Z kolei Tadeuszowi Gwiazdowskiemu grającemu w „Hamlecie” Poloniusza zdarzyło się na scenie zasnąć. Odtwórca tytułowej roli Edmund Fetting zdenerwował się: - Kto tu chrapie?! Gwiazdowski zerwał się na równe nogi: - No właśnie, kto tu chrapie?! - spytał zdziwiony. Wspominano, że przysypiał nawet w akcji! Najważniejsze jednak przecież, że zawsze na czas się budził! Aktor znakomity. W Teatrze Wybrzeże blisko trzydzieści lat. Ale ponoć był też, ciekawostka, jednym z pierwszych posiadaczy ...magla elektrycznego w Gdyni. Tak dorabiał sobie do aktorskiej pensji.

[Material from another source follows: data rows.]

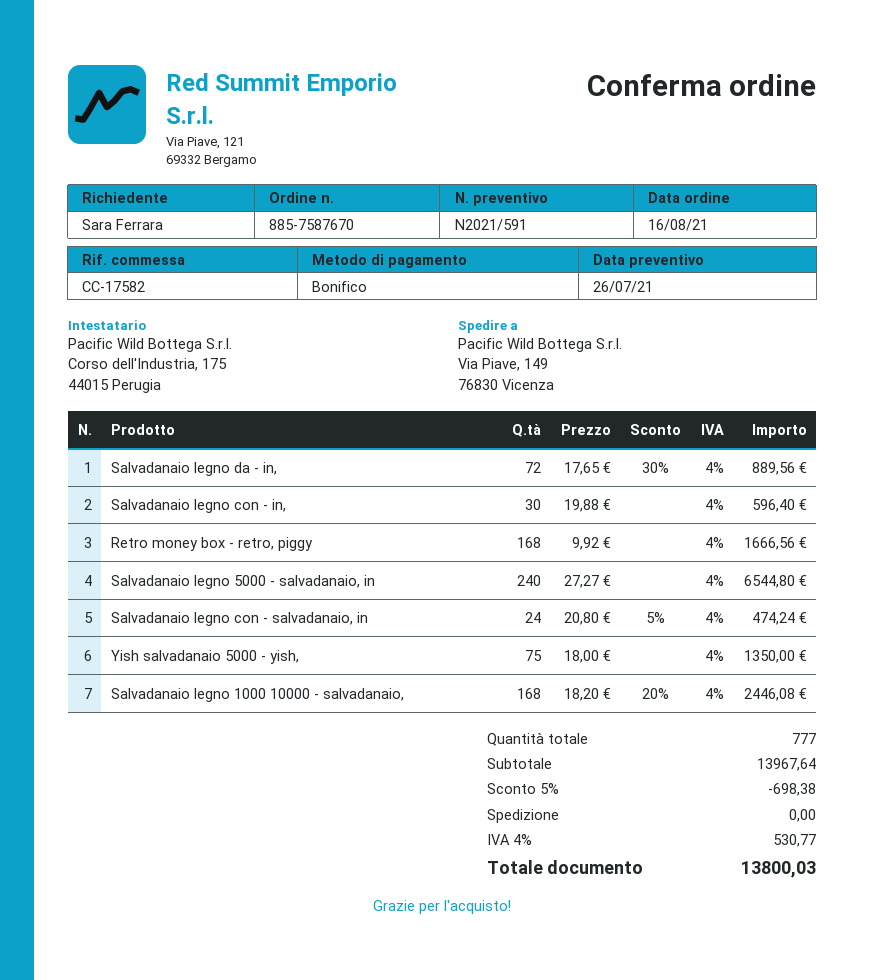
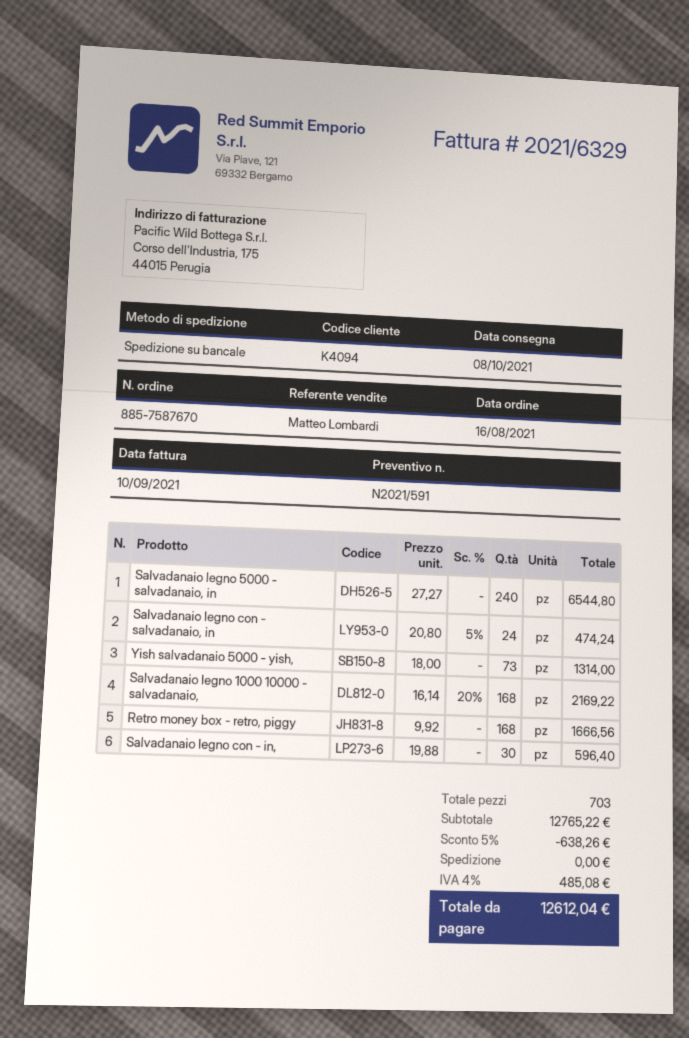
Salvadanaio legno da - in,: 72 x 17.65 - 30% = 889.56 -> none
Yish salvadanaio 5000 - yish,: 75 x 18.00 = 1350.00 -> 73 x 18.00 = 1314.00
Salvadanaio legno 1000 10000 - salvadanaio,: 168 x 18.20 - 20% = 2446.08 -> 168 x 16.14 - 20% = 2169.22
total quantity: 777 -> 703
subtotal: 13967.64 -> 12765.22
discount: 5% = 698.38 -> 5% = 638.26
tax: 4% = 530.77 -> 4% = 485.08
total: 13800.03 -> 12612.04

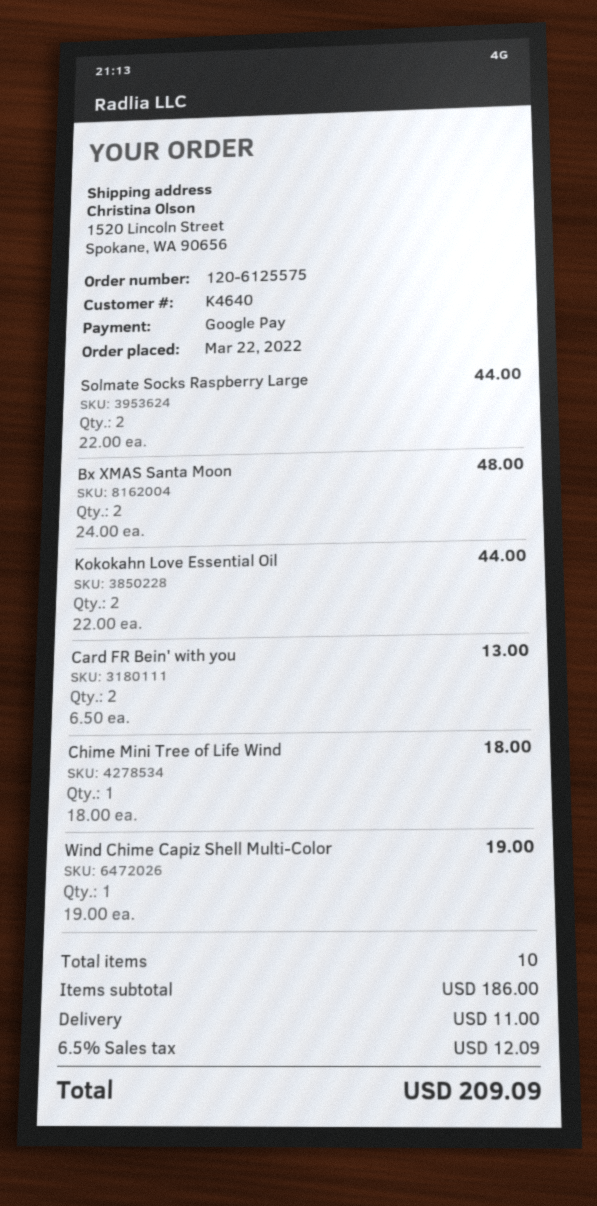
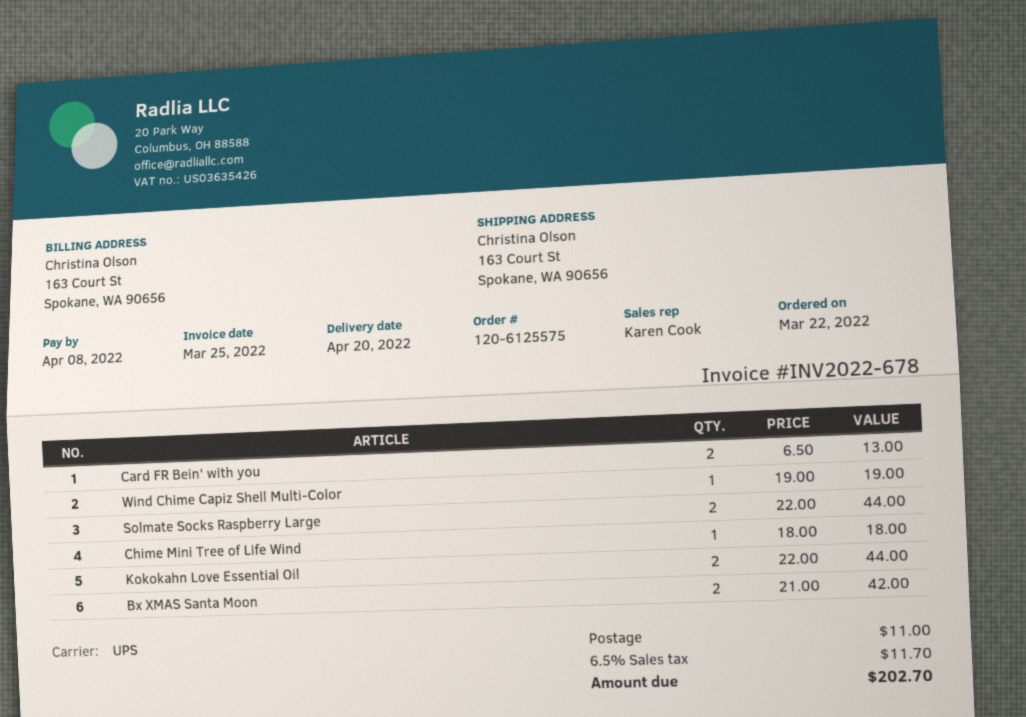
ship to: 1520 Lincoln Street, Spokane, WA 90656 -> 163 Court St, Spokane, WA 90656
Bx XMAS Santa Moon: 2 x 24.00 = 48.00 -> 2 x 21.00 = 42.00
tax: 6.5% = 12.09 -> 6.5% = 11.70
total: 209.09 -> 202.70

Gdański „Hamlet” z 1960 roku, ten spektakl wspominamy. Reżyseruje Andrzej Wajda. Ma 34 lata. Bardzo się w tę robotę zaangażował. Nie wiadomo, coś jadł, pił, czy chodził z aktorami na wódkę? Czy w ogóle sypiał? Ten spektakl nim zawładnął. Wszystko robił sam. Także kostiumy. Ponoć walczył w nim scenograf z reżyserem. Scenografia Wajdy nie wszystkim przypadła do gustu. Pisano: „Aktorzy wycierają głowami sufity na krużgankach i piętrach; wyglądają jak wielkoludy w krainie liliputów”. Ale recenzenci czepiali się... Nawet Bogumiła Kobieli, który przychodzi na premierę w szarawej koszuli, brudnawym swetrze i skórzanej kurtce…
Spektakl miał wieńczyć sezon, aż tu nagle… - Którejś nocy budzi mnie telefon – wspominała po latach Krystyna Łubieńska (Ofelia). - Dzwoni panienka z centrali telefonicznej. Krzyczy przerażona: - „Proszę pani, teatr się pali!". Pożar na gdyńskiej scenie Wybrzeża strawił wszystkie kostiumy i dekoracje. Nawet Hamletowski żabot Fettinga. I znów stara anegdotka, którą opowiadała Krystyna Lubieńska: - Kiedyś aktor Tadzio Gwiazdowski dopadł mnie w kulisach i mówi: Jak zgodzisz się pocałować Fettinga, to dostaniesz czekoladę... - Ja i bez czekolady mogę go pocałować! - zdziwiłam się. Fetting zawsze mi się podobał. Był przystojny i delikatny. Pamiętam, jak cały zespół ruszył za mną, by zobaczyć, jak rzucam się Fettingowi na szyję. A on stał w kulisach w białej koszulce Hamleta. Podbiegłam... Gwałtownie mnie powstrzymał: "Uważaj! Pognieciesz! Pognieciesz mi żabot!".
Ale czekoladę dostała!
Trzy lata później w Wybrzeżu wystawili szekspirowski „Wieczór Trzech Króli”, jak pisano, „komedia niewłaściwie obsadzona stała się raczej płaską farsą ogrywaną przez błaznów. W scenach wesołej hulanki aktorzy taczali się po podłodze krzycząc i wyjąc, a rozśmieszały widownię kopniaki i tym podobne efekty”. A przecież dobry kopniak może nawet uratować spektakl. Wystarczy przypomnieć słynną anegdotę, jak to aktor, który miał - w roli - zasztyletować partnera, a zapomniał wziąć na scenę sztylet, by ratować sytuację uśmiercił kolegę ...kopniakiem, tłumacząc oniemiałej widowni: „Ten but był zatruty!".